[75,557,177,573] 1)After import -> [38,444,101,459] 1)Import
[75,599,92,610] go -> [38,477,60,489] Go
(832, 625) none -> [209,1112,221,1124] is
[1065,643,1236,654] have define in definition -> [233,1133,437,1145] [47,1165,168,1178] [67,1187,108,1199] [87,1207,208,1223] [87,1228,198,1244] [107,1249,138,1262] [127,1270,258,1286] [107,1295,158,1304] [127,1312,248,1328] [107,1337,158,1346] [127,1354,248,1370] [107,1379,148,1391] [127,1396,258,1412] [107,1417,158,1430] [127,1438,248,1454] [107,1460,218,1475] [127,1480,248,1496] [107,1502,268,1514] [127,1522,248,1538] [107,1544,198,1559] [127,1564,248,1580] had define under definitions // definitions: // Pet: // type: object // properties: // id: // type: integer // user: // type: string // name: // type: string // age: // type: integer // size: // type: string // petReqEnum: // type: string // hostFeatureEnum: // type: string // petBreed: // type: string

-=-=-=-=-

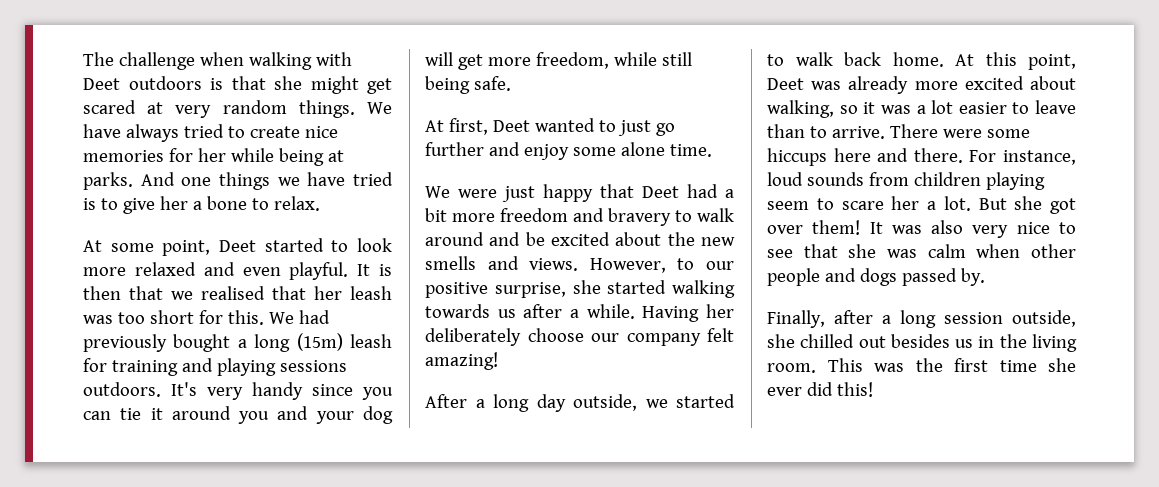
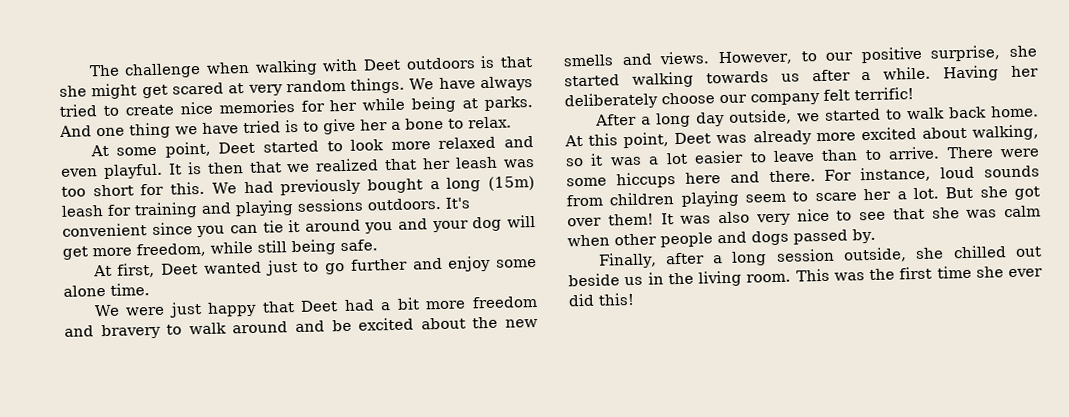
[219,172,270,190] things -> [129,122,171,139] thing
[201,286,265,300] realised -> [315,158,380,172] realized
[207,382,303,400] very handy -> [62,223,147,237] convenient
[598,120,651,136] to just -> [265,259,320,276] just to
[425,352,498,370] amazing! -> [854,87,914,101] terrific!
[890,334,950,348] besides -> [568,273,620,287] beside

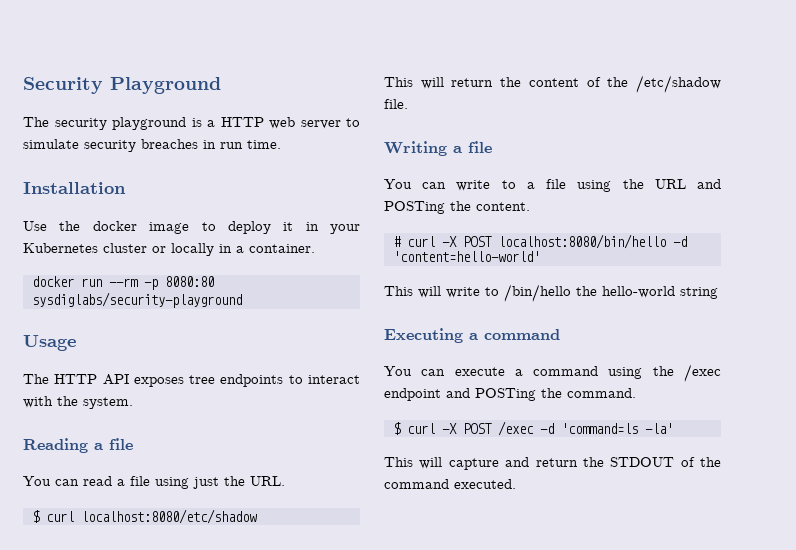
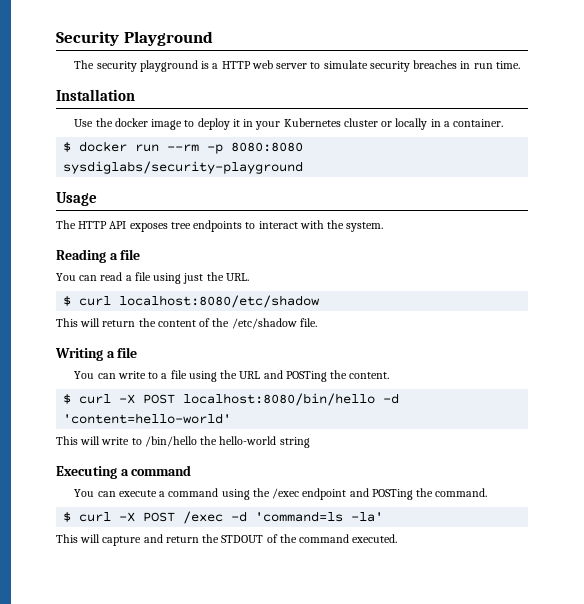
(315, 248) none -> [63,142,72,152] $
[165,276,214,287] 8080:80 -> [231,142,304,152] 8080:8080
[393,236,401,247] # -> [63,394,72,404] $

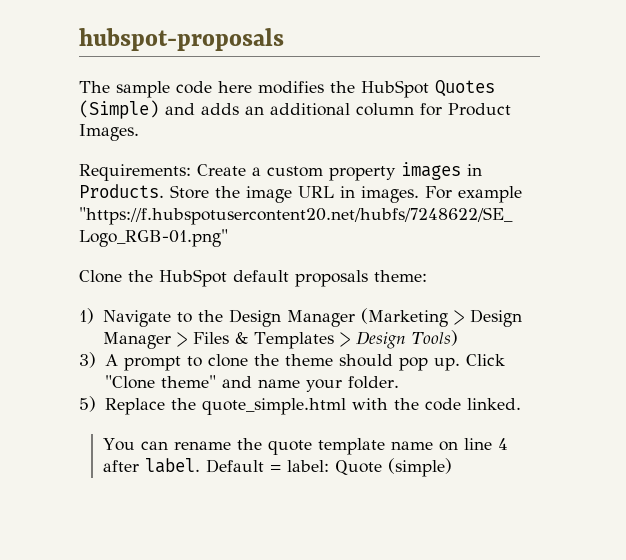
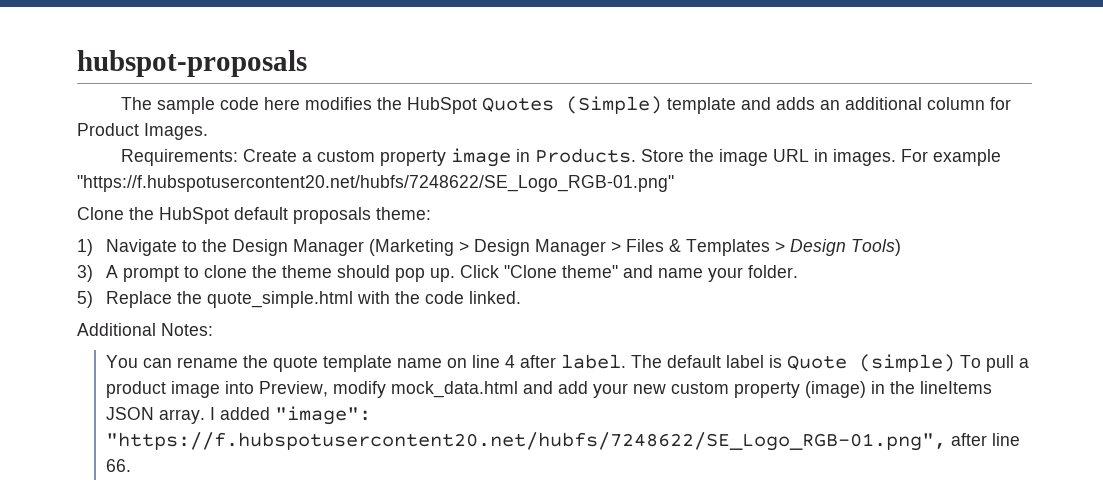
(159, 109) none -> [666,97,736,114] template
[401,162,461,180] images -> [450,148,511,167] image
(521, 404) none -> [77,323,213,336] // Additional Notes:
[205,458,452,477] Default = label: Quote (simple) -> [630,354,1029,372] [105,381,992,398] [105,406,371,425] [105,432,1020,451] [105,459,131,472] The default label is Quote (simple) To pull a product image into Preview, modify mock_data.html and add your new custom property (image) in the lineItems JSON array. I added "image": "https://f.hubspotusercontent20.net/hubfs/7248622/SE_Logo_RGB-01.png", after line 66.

-=-=-=-=-

### [About this exercise]
Gather up, from the records above, each line where the word "none" appears.

### [Response to the task]
(832, 625) none -> [209,1112,221,1124] is
(315, 248) none -> [63,142,72,152] $
(159, 109) none -> [666,97,736,114] template
(521, 404) none -> [77,323,213,336] // Additional Notes:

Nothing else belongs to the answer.